The Hits Just Keep On Comin'

This is from the AP.


Islanders D Hill suspended 20 games for violating NHL drug policy
April 20, 2007

BUFFALO (AP) -- Islanders defenseman Sean Hill was hit with a 20-game suspension by the NHL on Friday -- just hours before New York faced elimination from the playoffs -- for violating the league's performance-enhancing substances program.

Hill's ban began Friday night when the Islanders faced the Buffalo Sabres in Game 5 of the first round Eastern Conference playoff series. The earliest Hill could return to the lineup would be the Stanley Cup finals.

He is the first player to be suspended under this program.

Islanders spokesman Chris Botta said Hill didn't travel with the team to the arena for Friday night's game. He added he didn't know whether Hill had returned to Long Island.
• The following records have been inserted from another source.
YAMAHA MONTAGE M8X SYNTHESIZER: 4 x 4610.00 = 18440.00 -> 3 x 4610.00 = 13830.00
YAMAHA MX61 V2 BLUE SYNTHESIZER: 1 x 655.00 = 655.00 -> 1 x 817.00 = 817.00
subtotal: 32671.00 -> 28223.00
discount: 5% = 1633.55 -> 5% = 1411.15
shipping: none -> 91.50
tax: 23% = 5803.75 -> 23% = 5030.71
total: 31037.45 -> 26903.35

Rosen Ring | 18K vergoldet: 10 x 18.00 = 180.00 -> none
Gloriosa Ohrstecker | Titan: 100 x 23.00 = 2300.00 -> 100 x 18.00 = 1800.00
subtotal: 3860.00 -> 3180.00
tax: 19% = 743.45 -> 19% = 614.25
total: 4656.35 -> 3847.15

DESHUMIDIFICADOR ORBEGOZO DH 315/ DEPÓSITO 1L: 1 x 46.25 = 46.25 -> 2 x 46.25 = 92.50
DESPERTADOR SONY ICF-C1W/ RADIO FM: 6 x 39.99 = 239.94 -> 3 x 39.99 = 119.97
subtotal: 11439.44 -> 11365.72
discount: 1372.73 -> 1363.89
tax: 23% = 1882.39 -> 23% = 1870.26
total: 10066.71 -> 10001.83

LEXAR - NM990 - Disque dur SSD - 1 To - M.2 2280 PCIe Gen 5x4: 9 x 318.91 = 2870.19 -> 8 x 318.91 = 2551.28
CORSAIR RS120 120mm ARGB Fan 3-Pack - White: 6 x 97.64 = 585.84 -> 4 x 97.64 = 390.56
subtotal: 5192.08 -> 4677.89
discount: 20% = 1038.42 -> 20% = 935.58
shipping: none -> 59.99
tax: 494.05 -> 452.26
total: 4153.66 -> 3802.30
New York started the day in a 3-1 hole to top-seeded Buffalo in the best-of-seven matchup.

The 37-year-old Hill signed a one-year deal worth $600,000 last summer and is eligible to be a free agent again in the upcoming offseason. If the Islanders don't play 19 more playoff games this year, Hill's suspension will continue next season without pay.

Hill showed no sign Thursday, before the Islanders flew to Buffalo, that anything was amiss. He joined the rest of his teammates in talking about putting several controversial calls in consecutive home losses this week behind them as they prepared for Game 5.

"If we can use it as a motivational tool, that would be great. If we can't, we just have to put it behind us," he said Thursday. "It doesn't matter what happened in the last game, it doesn't matter what happened in the previous games. We have to focus all our energy on that one game. If we do that we'll have a good outcome."

Hill, who missed only one regular-season game with the Islanders, had one goal, 24 assists and a plus-6 rating in 81 contests. He had no points and was a minus-1 in the first four playoff games against the Sabres.

As part of the new collective bargaining agreement that ended the yearlong lockout in 2005, a player receives a 20-game suspension for a first positive test and is subject to a mandatory referral to the league's substance abuse-behavioral health program for evaluation, education and possible treatment.

Every NHL player can be given up to two "no-notice" tests every year, with at least one conducted on a team-wide basis. Players can be given a "no-notice" test at any time.

Hill, a Duluth, Minn., native, was selected by the Montreal Canadiens in the eighth round of the 1988 draft. In 841 career regular-season games, Hill has recorded 60 goals and 229 assists for 289 points.

He played with the Canadiens in the 1991 and 1992 playoffs -- winning a Stanley Cup ring during his rookie year -- before ever dressing for an NHL regular-season game.

Hill spent the 2005-06 season with the Florida Panthers, following three with Carolina, before signing with the Islanders. He is the second Islanders player to be given a lengthy suspension by the NHL in just over a month.

Hard-hitting forward Chris Simon received a record ban of at least 25 games, that ended his season and could carry into the next campaign, for striking Ryan Hollweg of the New York Rangers with a two-handed swing of his stick.

Simon served the 20th game of the NHL's longest suspension for on-ice violence Friday. He is ineligible to return to the playoffs this year and will have to sit out any remaining games next year should the Islanders fail to play five more this season.